Start of DATA RECORDS
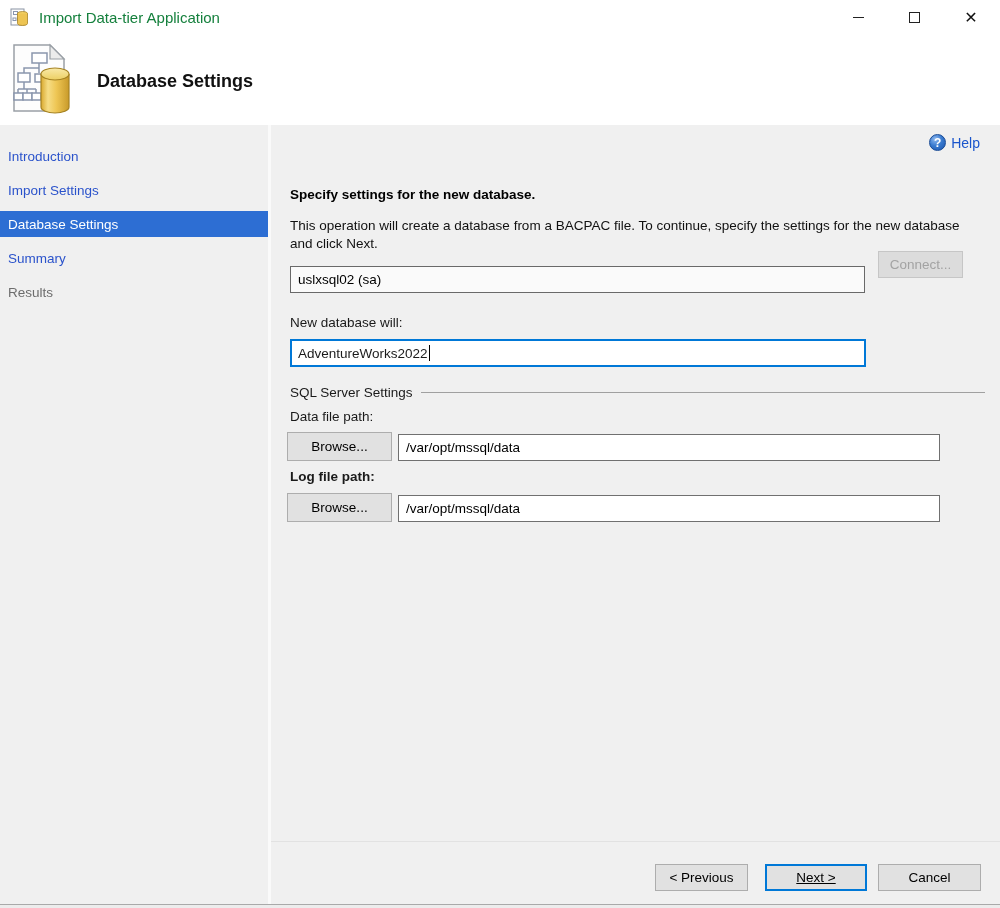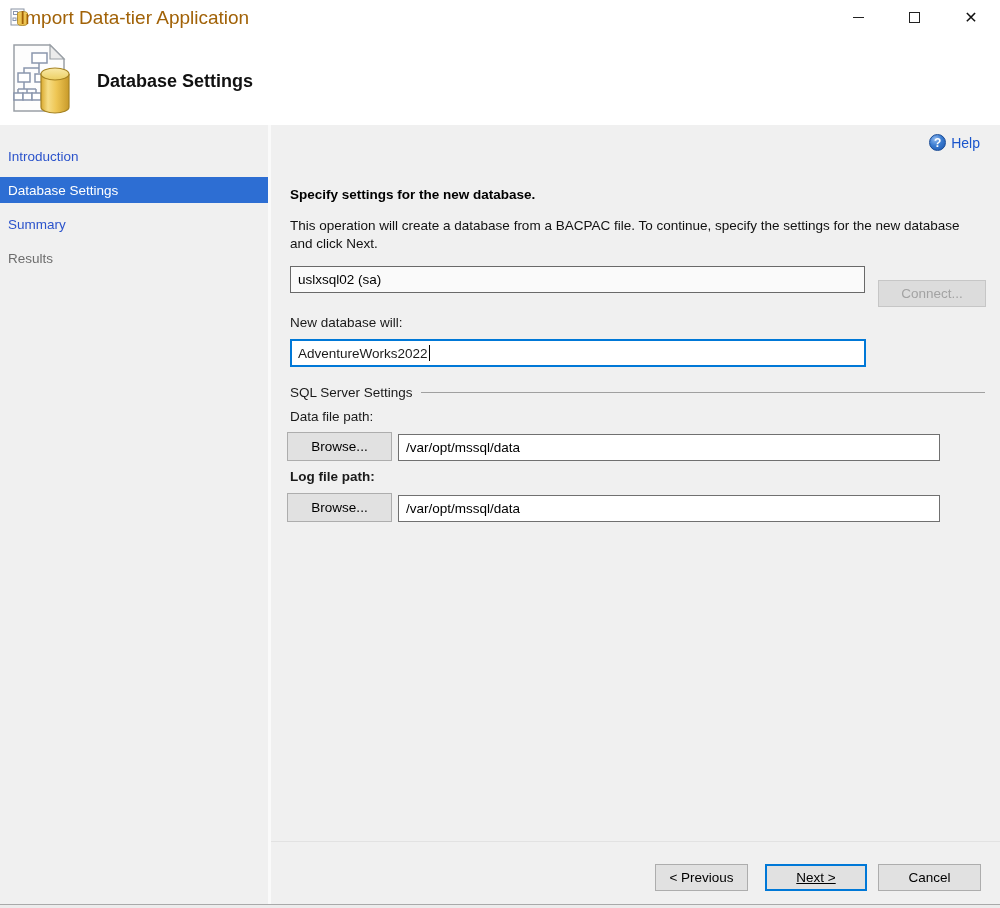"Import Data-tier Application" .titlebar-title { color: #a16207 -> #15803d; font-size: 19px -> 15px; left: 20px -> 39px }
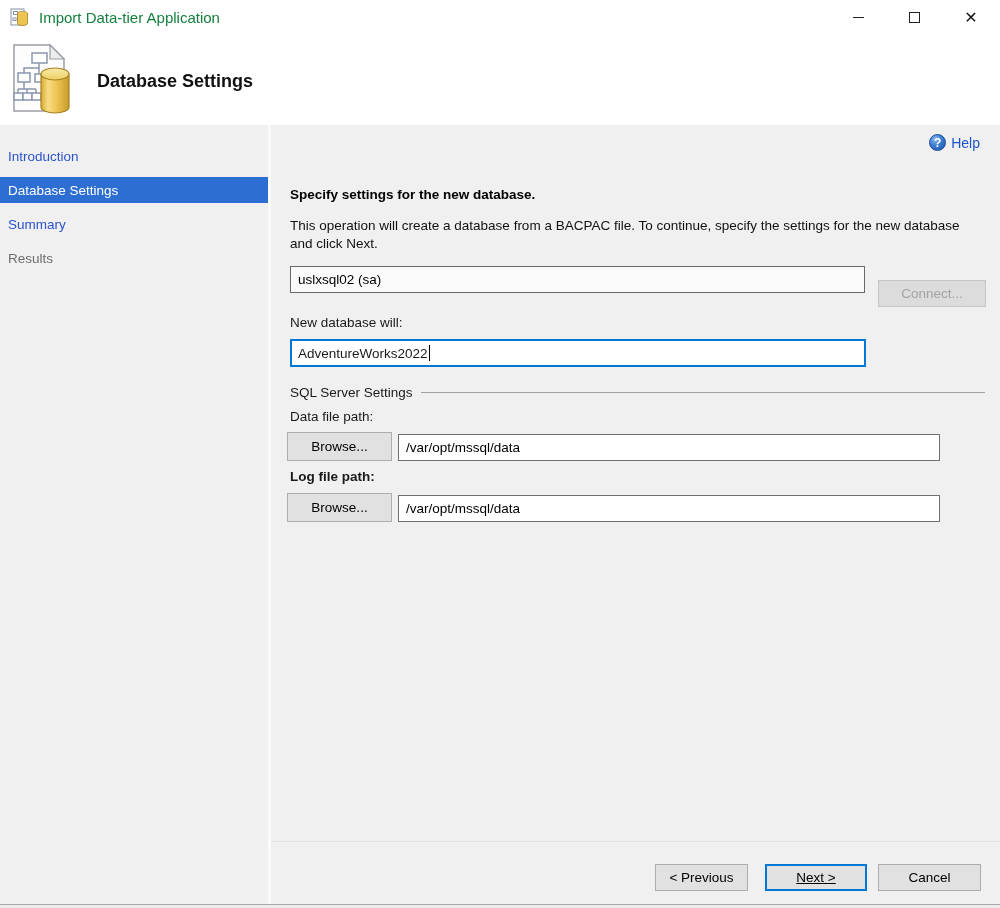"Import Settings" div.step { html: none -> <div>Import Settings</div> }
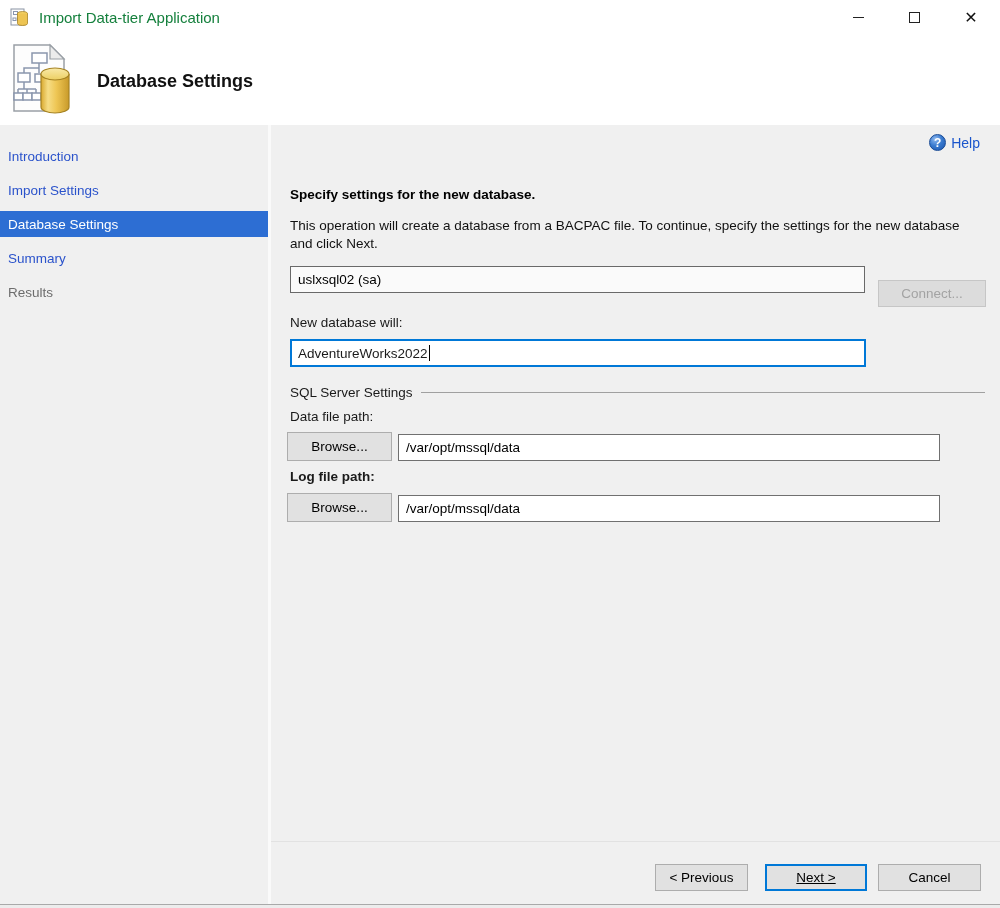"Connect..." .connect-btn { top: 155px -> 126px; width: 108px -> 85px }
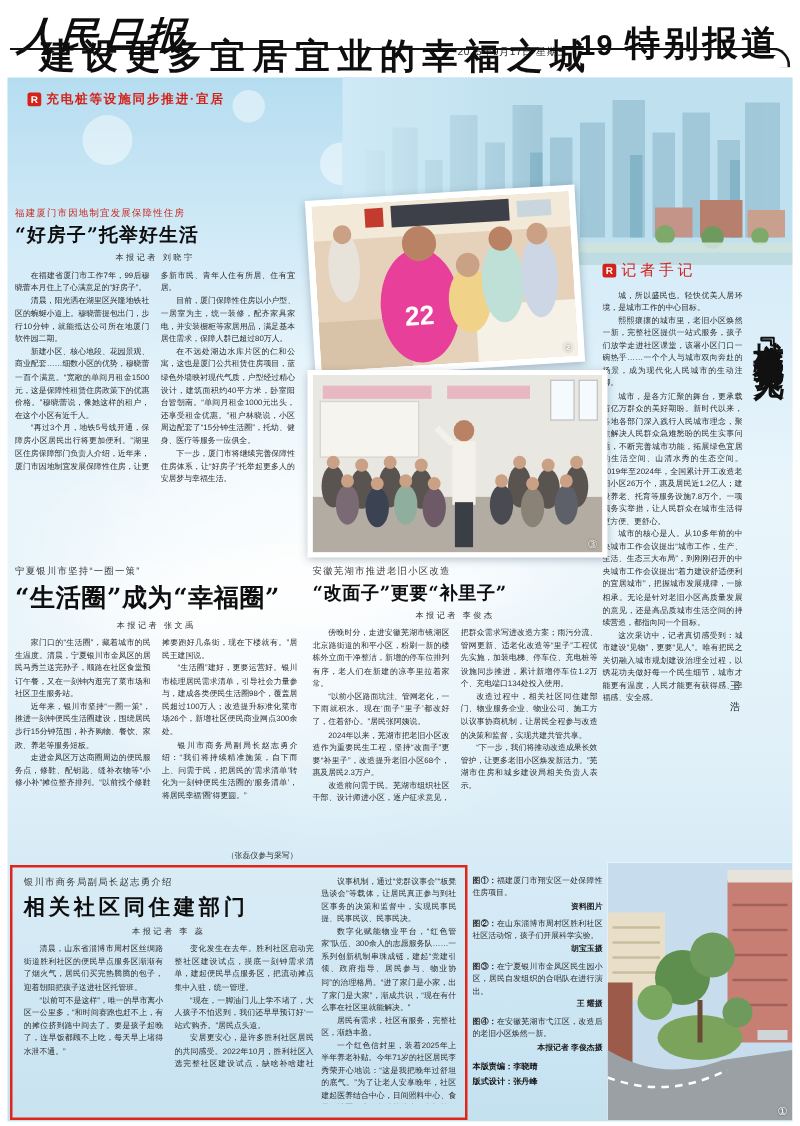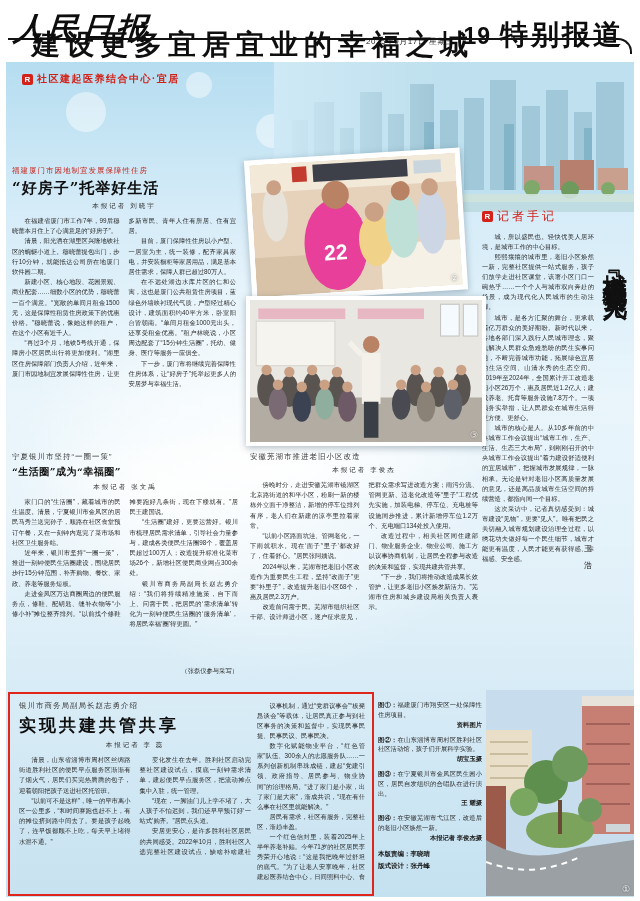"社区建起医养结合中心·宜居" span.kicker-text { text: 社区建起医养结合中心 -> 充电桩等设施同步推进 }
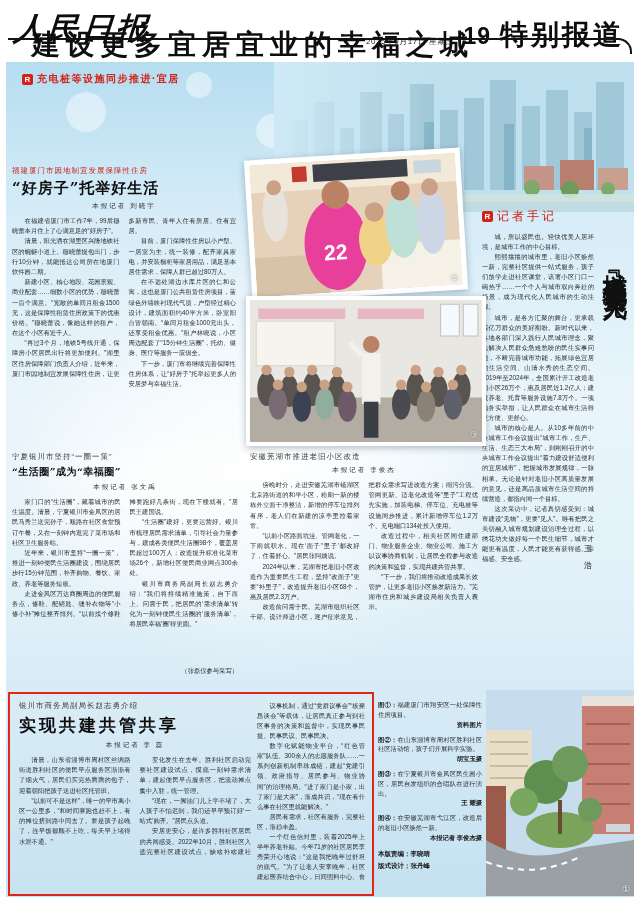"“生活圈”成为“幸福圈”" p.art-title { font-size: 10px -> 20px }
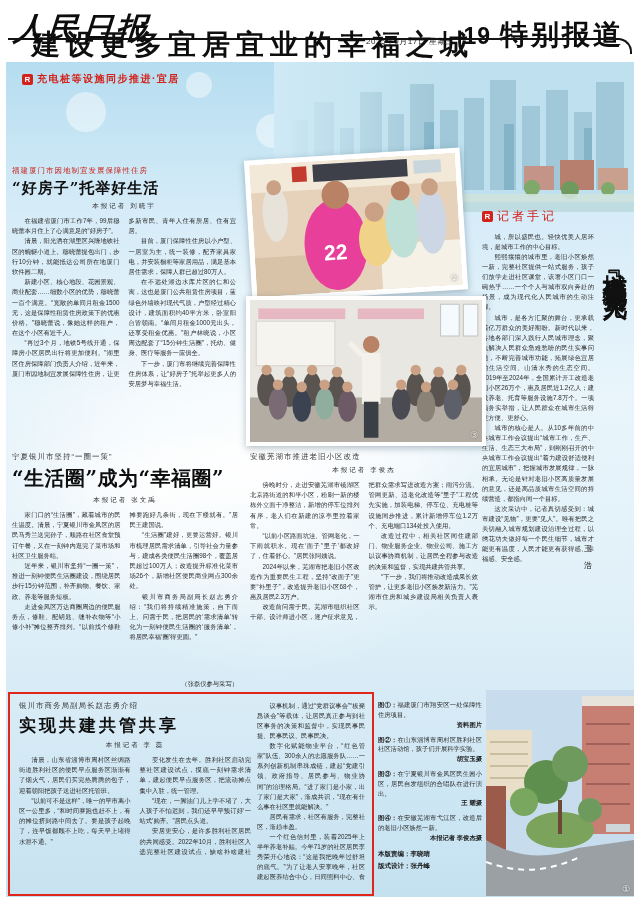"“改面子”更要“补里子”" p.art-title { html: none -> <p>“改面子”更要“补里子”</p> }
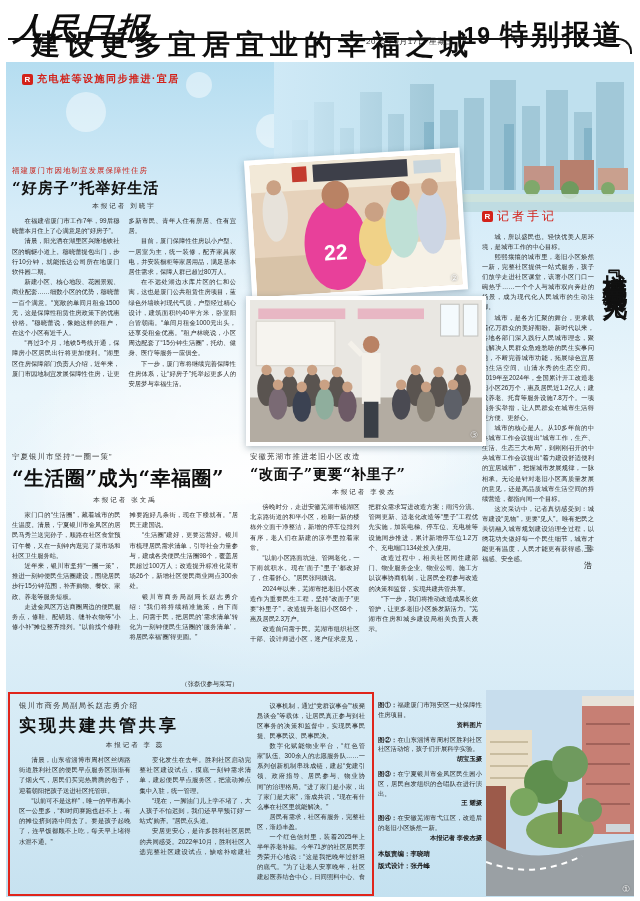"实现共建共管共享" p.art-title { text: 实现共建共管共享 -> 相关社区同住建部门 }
End of DATA RECORDS
An exact copy of the lines from the one with "text: 社区建起医养结合中心 ->" through the end of the records: produce that and nothing more, leaving out the pictures.

"社区建起医养结合中心·宜居" span.kicker-text { text: 社区建起医养结合中心 -> 充电桩等设施同步推进 }
"“生活圈”成为“幸福圈”" p.art-title { font-size: 10px -> 20px }
"“改面子”更要“补里子”" p.art-title { html: none -> <p>“改面子”更要“补里子”</p> }
"实现共建共管共享" p.art-title { text: 实现共建共管共享 -> 相关社区同住建部门 }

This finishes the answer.